El Half-Track salió de la fila y se abalanzó hacia el este. Ordenaste a un soldado que fuese cargando el «Mari Luz». Habíais llegado al templo y el bramido de las bazucas y cañones del 88, que se oían en la parte de atrás, os hicieron presagiar que la 3.ª sección se hallaba en medio de una brutal batalla.

Gitano, detrás de unas rocas, intentaba desplegar el metro y medio del lanzagranadas M-9. Se atascó. Era uno de las bazucas recién entregados, debía encontrase defectuoso, sospechaste. Un Panzer M-IV giraba su torreta en dirección a Gitano.

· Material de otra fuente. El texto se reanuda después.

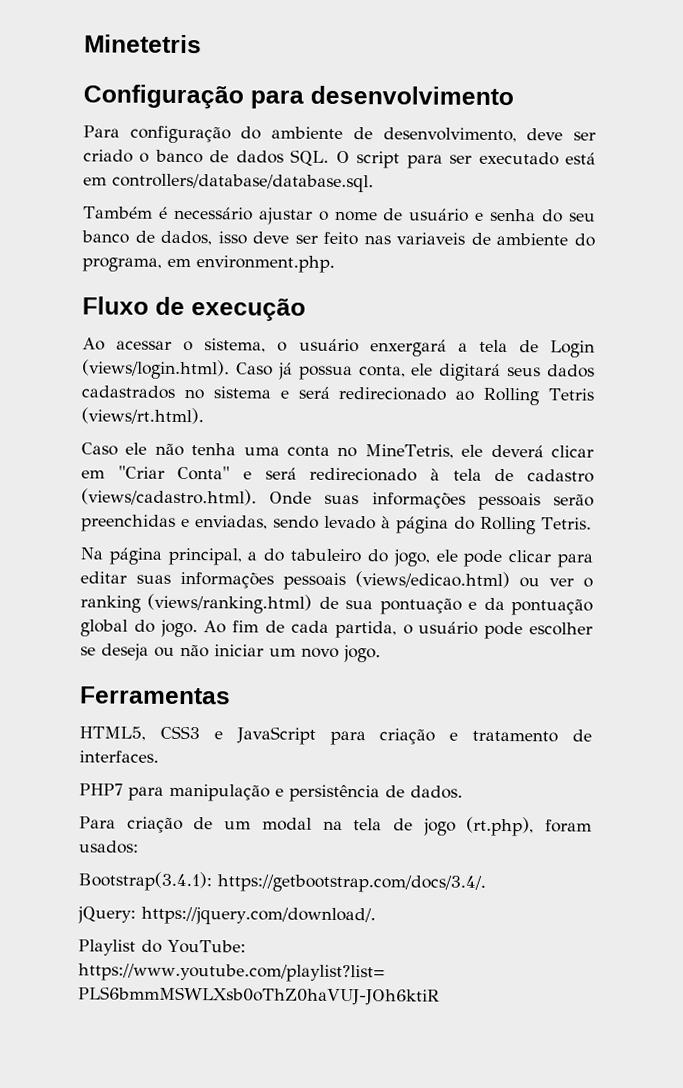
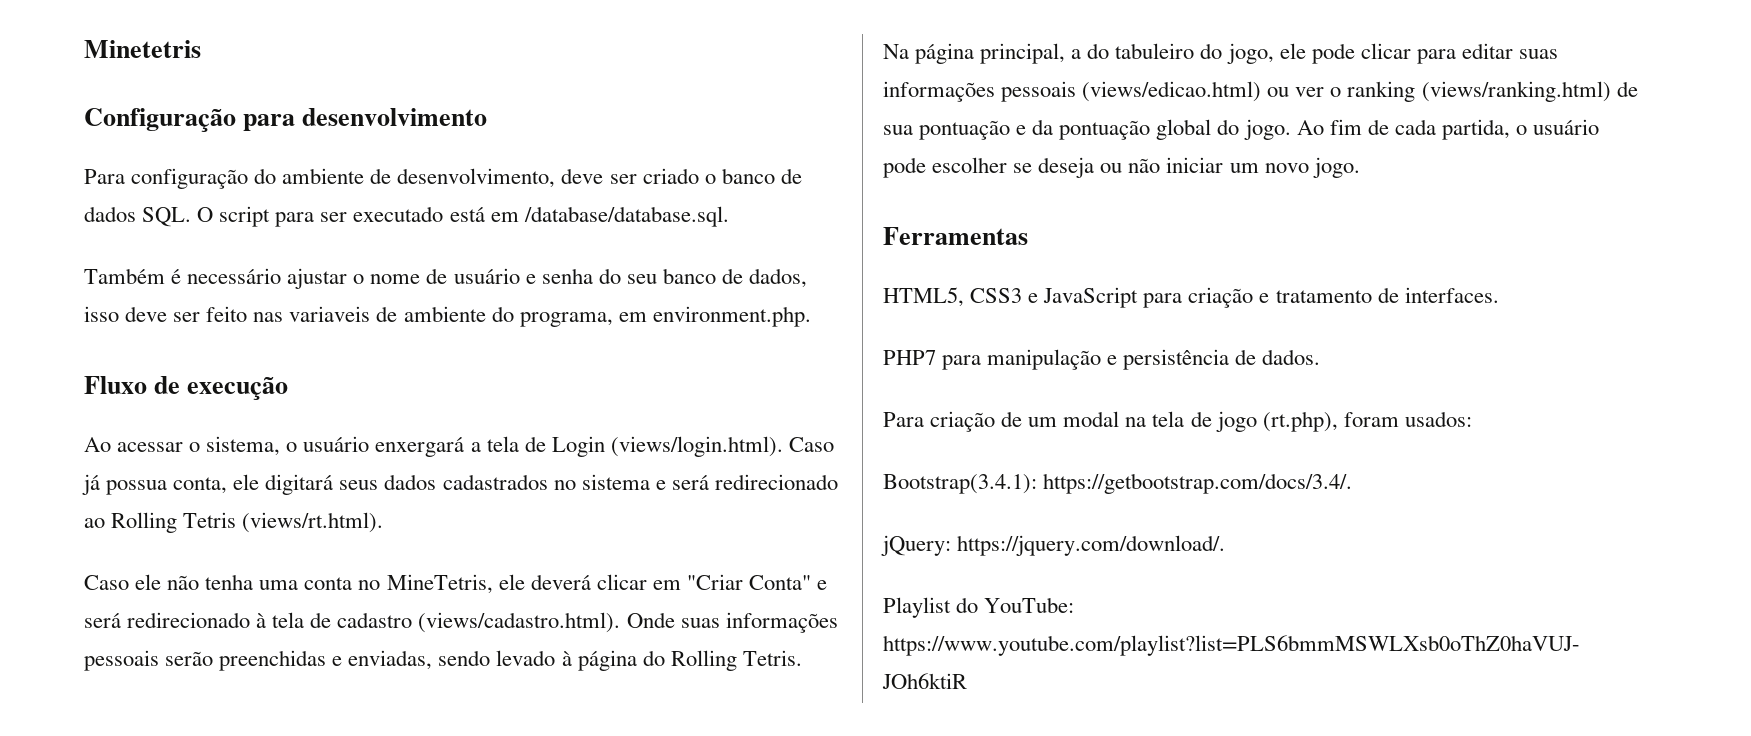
- Para configuração do ambiente de desenvolvimento, deve ser criado o banco de dados SQL. O script para ser executado está em controllers/database/database.sql.
+ Para configuração do ambiente de desenvolvimento, deve ser criado o banco de dados SQL. O script para ser executado está em /database/database.sql.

Ordenaste detener el «Santander» y que vuestro cañón del 57 dirigiera la boca de fuego al lateral del carro de combate alemán. De repente Campos salió desde la nada y corrió hacia Gitano. Tras arrancarle el M-9, lo desplegó de un fuerte manotazo. Apuntó al carro alemán. Los disparos de los tres —bazuca, «Mari Luz» y cañón del 88 del Panzer— sonaron al unísono. Los costados del carro alemán ardieron y el humo salió hasta de la torreta: en el interior se estaban asando. Alrededor del parapeto distinguisteis el cráter abierto por el disparo del 88. Nada se movió y ordenaste a Turuta dirigir el «Santander» hacia allí.

El cuerpo de Campos cubría a Gitano, que pugnaba por apartarlo. El adjudant-chef inmóvil y sangrando, había salvado la vida de tu amigo, pero aquello significaba otra víctima en vuestras filas.